Anany and Badr are scheduled to open a photo exhibition at the temple on the occasion of the 50th anniversary of the establishment of the French-Egyptian Centre for the Study of the Temples of Karnak in 1967, alongside the announcement of a new archaeological discovery in the governorate.
The 3,000-year-old statue was found submerged in ground water in Ain Shams by a joint German-Egyptian archaeological mission operating in the Matariya area.
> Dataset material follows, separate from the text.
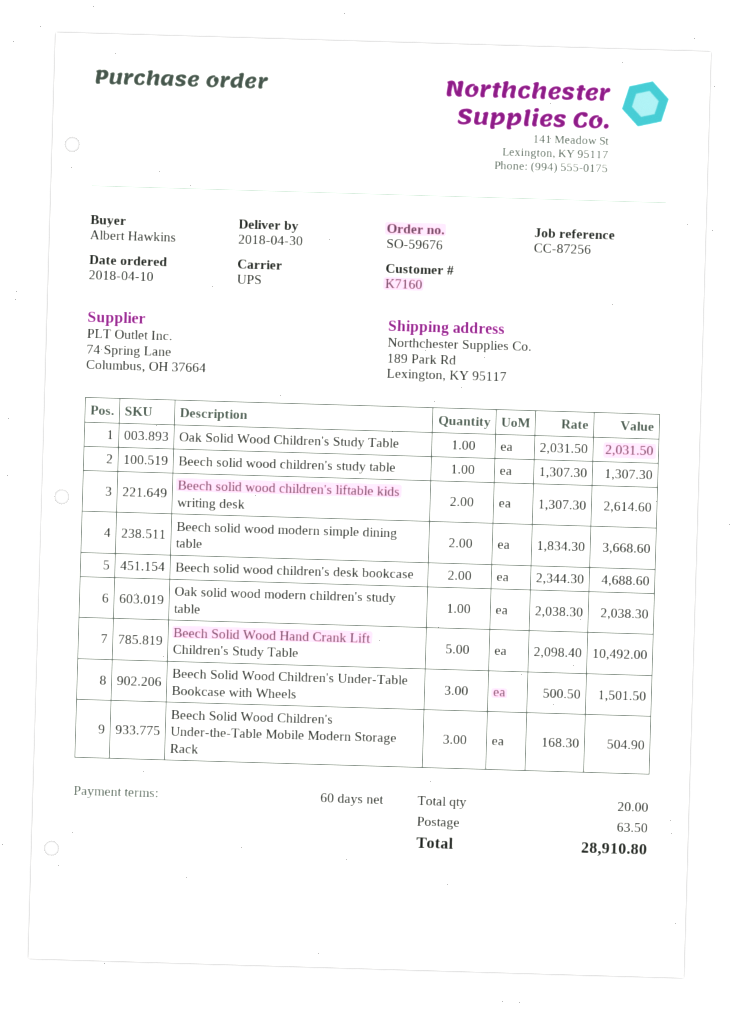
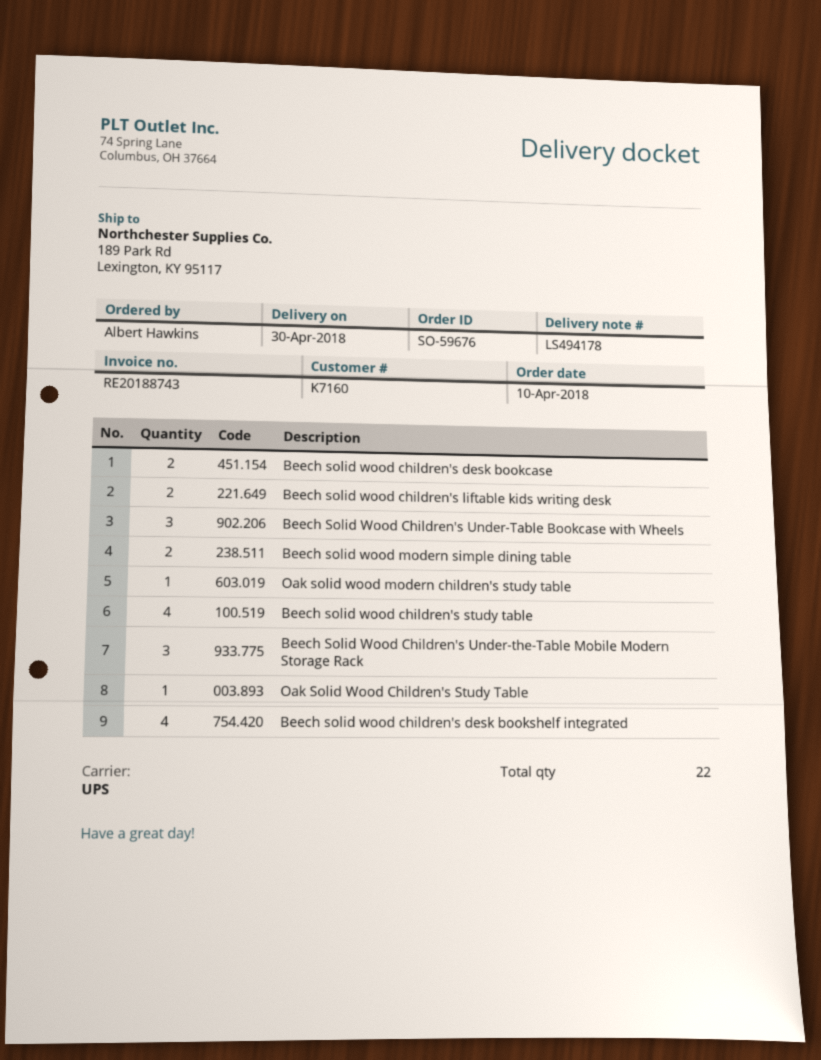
Beech solid wood children's study table: 1 -> 4
Beech Solid Wood Hand Crank Lift Children's Study Table: 5 -> none
Beech solid wood children's desk bookshelf integrated: none -> 4
total quantity: 20 -> 22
Experts initially thought the statue was Ramses II because it was found at the location where the pharoah is believed to have built his temple, in a city called Oun in Ancient Egypt. However, Anany told reporters that after further examination it is believed that the statue was almost certainly Psamtek I, who ruled between 664 and 610BC, rather than Ramses II who ruled 600 years earlier.
He elaborated on this suspicion, saying that the size of the statue — with an estimated height of some 9 meters (26 feet) and a weight of seven tons — was typical of Ramses II's era, but that hieroglyphs discovered at the statue's back-pillar after it was unearthed showed that it was of Psamtek I.
Anany said the discovery is one of the most important in recent archaeological digs, as it demonstrates the greatness of the temple in ancient times in terms of the magnitude of the building and the statues that were adorned by fine, precise patterns and inscriptions.